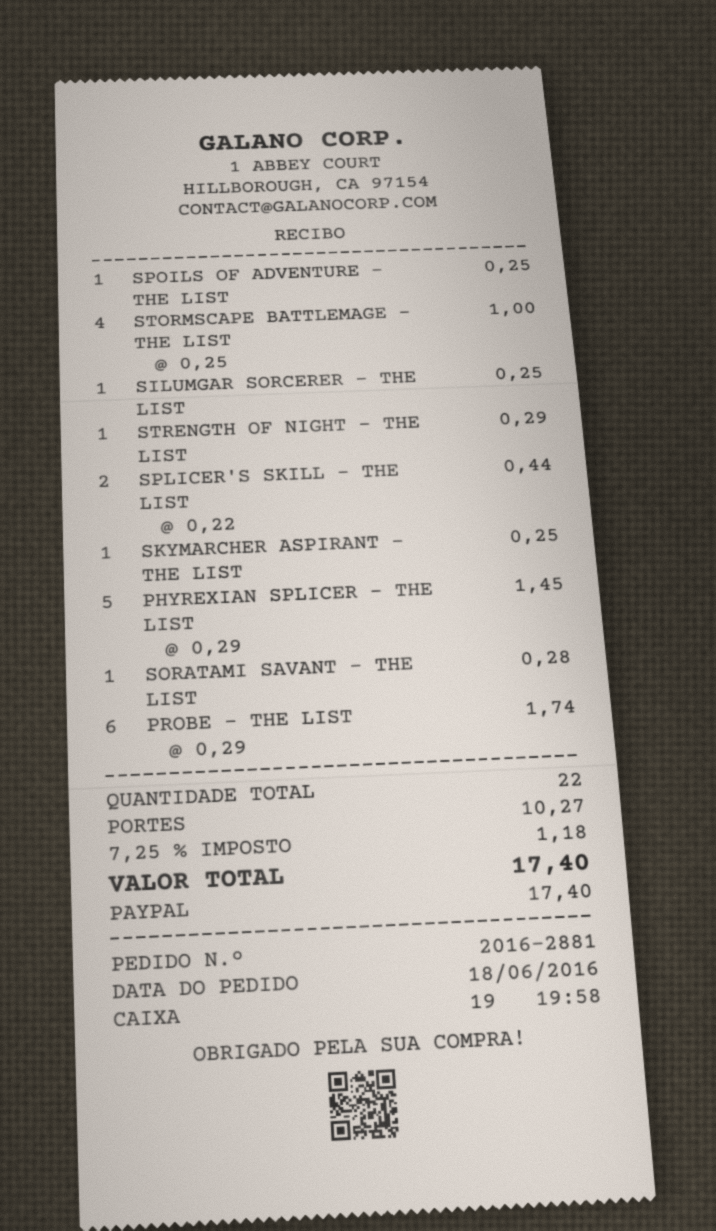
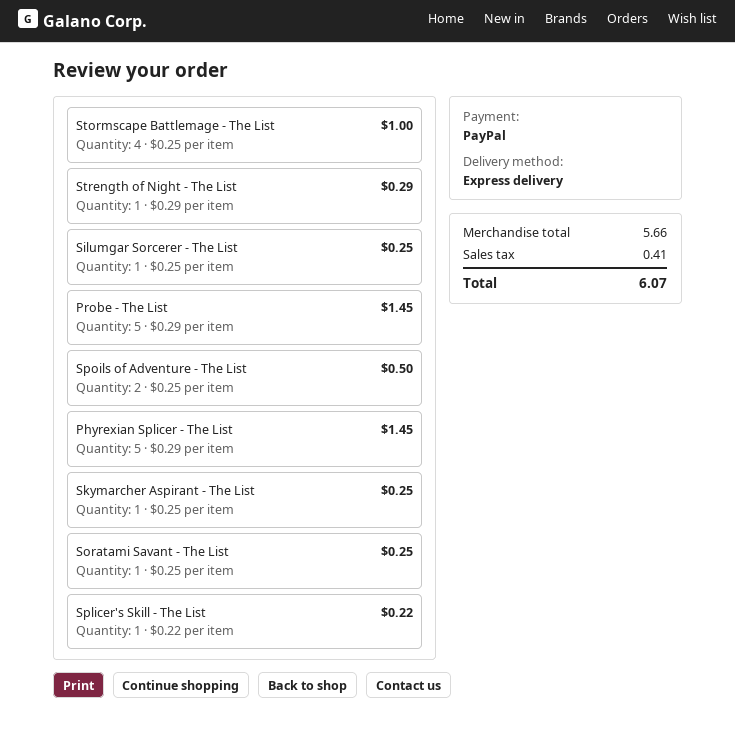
SPOILS OF ADVENTURE - THE LIST: 1 x 0.25 = 0.25 -> 2 x 0.25 = 0.50
SPLICER'S SKILL - THE LIST: 2 x 0.22 = 0.44 -> 1 x 0.22 = 0.22
SORATAMI SAVANT - THE LIST: 1 x 0.28 = 0.28 -> 1 x 0.25 = 0.25
PROBE - THE LIST: 6 x 0.29 = 1.74 -> 5 x 0.29 = 1.45
shipping: 10.27 -> none
tax: 1.18 -> 0.41
total: 17.40 -> 6.07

• • • • •

Exercise description
Show all lines above holding "LIST".

Answer box
SPOILS OF ADVENTURE - THE LIST: 1 x 0.25 = 0.25 -> 2 x 0.25 = 0.50
SPLICER'S SKILL - THE LIST: 2 x 0.22 = 0.44 -> 1 x 0.22 = 0.22
SORATAMI SAVANT - THE LIST: 1 x 0.28 = 0.28 -> 1 x 0.25 = 0.25
PROBE - THE LIST: 6 x 0.29 = 1.74 -> 5 x 0.29 = 1.45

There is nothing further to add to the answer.